Async Techniques and Examples in Python Transcripts
Chapter: Thread safety
Lecture: Visualizing the need for thread safety
Login or
purchase this course
to watch this video and the rest of the course contents.
0:00
So I told you that threading requires extra safety, that it can introduce these bugs so lets talk about why they primarily exist.
0:10
So let's take a step back and just think about the state of a program as we call an individual function.
0:17
So this little box here this represents a function call and top to bottom is time, I guess. The blue stuff on the right, these are our data structures.
0:26
We actually have two pointers one to the next, let's say a class that holds another class that then points at an item in a list.
0:32
And then another one that actually holds a list. And what we're going to do is we're going to say blue represents a valid state.
0:39
So if you were to stop running and let some other part of the system or return from the function. Your program is left in a valid state
0:47
and unless you do something terribly wrong while you're writing code, this is always the case.
0:51
You don't have to worry about some kind of weird situation coming up, you can exit your program and its in an invalid state.
0:57
You normally don't write code like that. But you do often put your program into invalid states. Let's see how that works.
1:05
So here we're going to come along we're going to call this function. A little bit of work happens. Everything's fine.
1:11
We're going to make a bunch of changes to these data structures to evolve our program from one state to another. This happens all the time.
1:20
We can't make them all at once. We can only change, say, one part now and then we're going to go along
1:26
and run some more code and make another decision. And we're going to change another part here. And then finally we're going to make one
1:34
more change that's going to put this all back into a valid state. What's the problem? Well, normally our code runs from top
1:43
to bottom like that, and at the end it's back in some, probably new but still valid state. However along the way it enters
1:50
these temporarily invalid states. The problem with threading is you have two of these things running at the same time, potentially.
1:58
If they share any of these data structures one of the functions looks at it while another function has put it into this temporarily invalid state.
2:06
Wham! You have a threading bug.
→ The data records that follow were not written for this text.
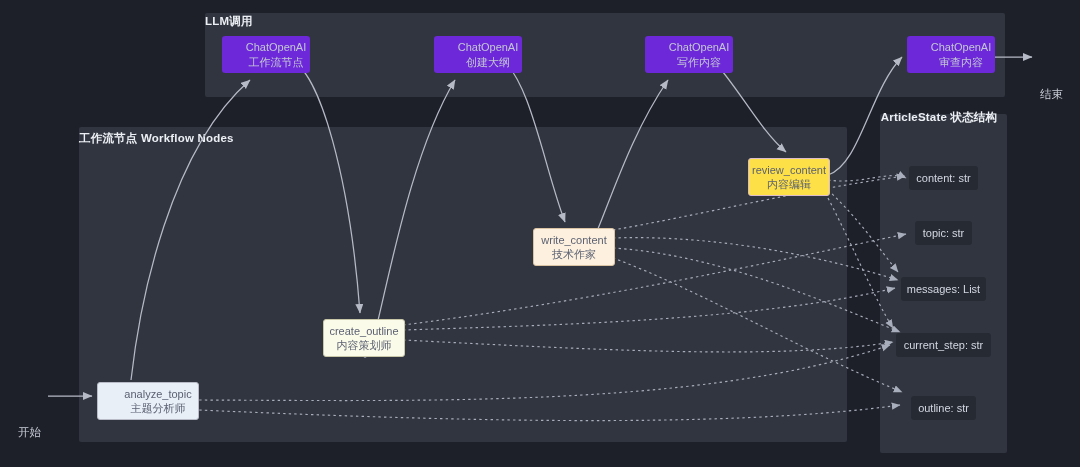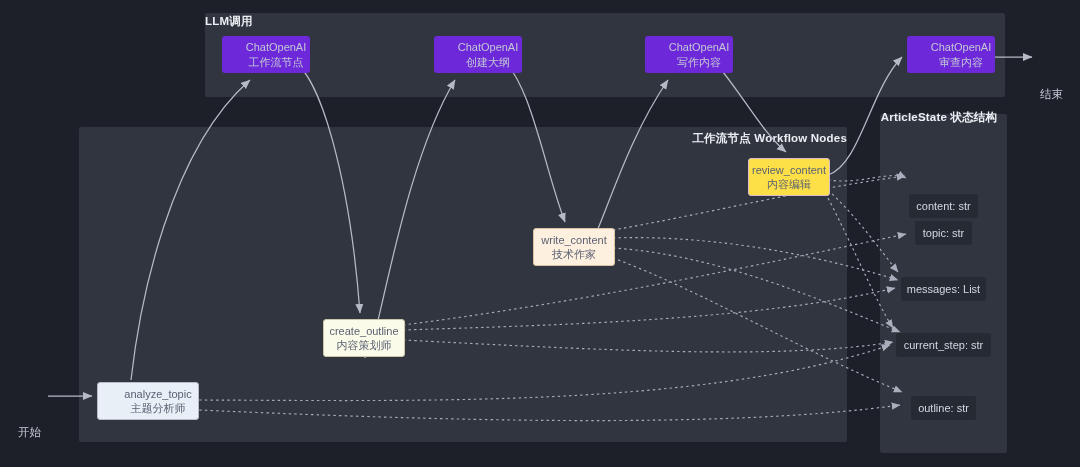--- a/index.html
+++ b/index.html
@@ -31,7 +31,7 @@
   <div class="panel-title" id="title-llm" style="top: 14px; left: 205px; width: 800px; text-align: left;">LLM调用</div>
 
   <div class="panel" id="panel-workflow" style="left: 79px; top: 127px; width: 768px; height: 315px; background: rgb(49, 53, 63);"></div>
-  <div class="panel-title" id="title-workflow" style="top: 131px; left: 79px; width: 768px; text-align: right;">工作流节点 Workflow Nodes</div>
+  <div class="panel-title" id="title-workflow" style="top: 131px; left: 79px; width: 768px; text-align: left;">工作流节点 Workflow Nodes</div>
 
   <div class="panel" id="panel-state" style="left: 880px; top: 114px; width: 127px; height: 339px; background: rgb(49, 53, 63);"></div>
   <div class="panel-title" id="title-state" style="top: 110px; left: 880px; width: 118px; text-align: center;">ArticleState 状态结构</div>

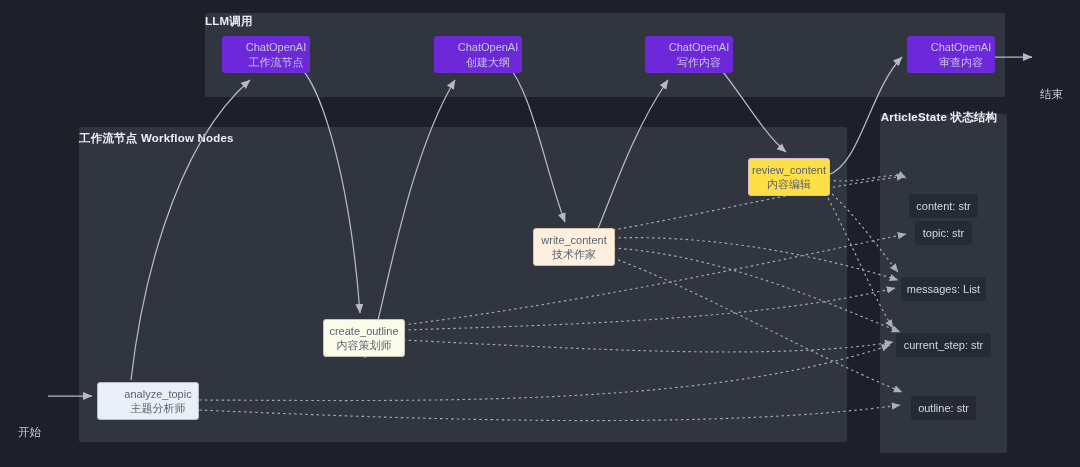--- a/index.html
+++ b/index.html
@@ -109,7 +109,7 @@
     <span class="l2">内容编辑</span>
   </div>
 
-  <div class="state-node" id="sf0" style="left: 909px; top: 166px; width: 69px; margin-top: 28px;">content: str</div>
+  <div class="state-node" id="sf0" style="left: 909px; top: 166px; width: 69px;">content: str</div>
   <div class="state-node" id="sf1" style="left: 915px; top: 221px; width: 57px;">topic: str</div>
   <div class="state-node" id="sf2" style="left: 901px; top: 277px; width: 85px;">messages: List</div>
   <div class="state-node" id="sf3" style="left: 896px; top: 333px; width: 95px;">current_step: str</div>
So your goal with thread safety is to make sure that any time you're going
2:16
to evolve your program into a temporarily invalid state during that step you don't let other parts of the program
2:23
interact with the parts of data that you're working with. This can be very coarse-grained like, don't let anything else happen
2:30
in the program while it's in this red state. Or it can be very fine-grained. Don't let anybody touch those two red pointers
2:37
while it's in the state, but if they have other things to do, let them just carry on. There's this trade-off between how much work
2:43
and management do you want to do to try to juggle that very fine grain, and stuff how much overhead is there having tons
2:49
of little locks and other checks around all that kind of stuff. So, it depends on what you're doing
2:55
how you're going to do this. But the key take-away is, you cannot help but put in your program into threading invalid states.
3:02
Think of traditional C code that just even swaps two variables. That requires three steps. In Python we have tuple unpacking
3:10
and so you can sort of do it in a line but probably in terms of operations that still could introduce some kind of threading problem.
3:18
You have to have these temporarily invalid states. That's how programs work. Your goal is to isolate the data that is temporarily invalided
3:25
when that's happening, and then, once it goes back you can let all the threads have at it again. Then, of course, our program returns
3:33
and everything is left as it should be.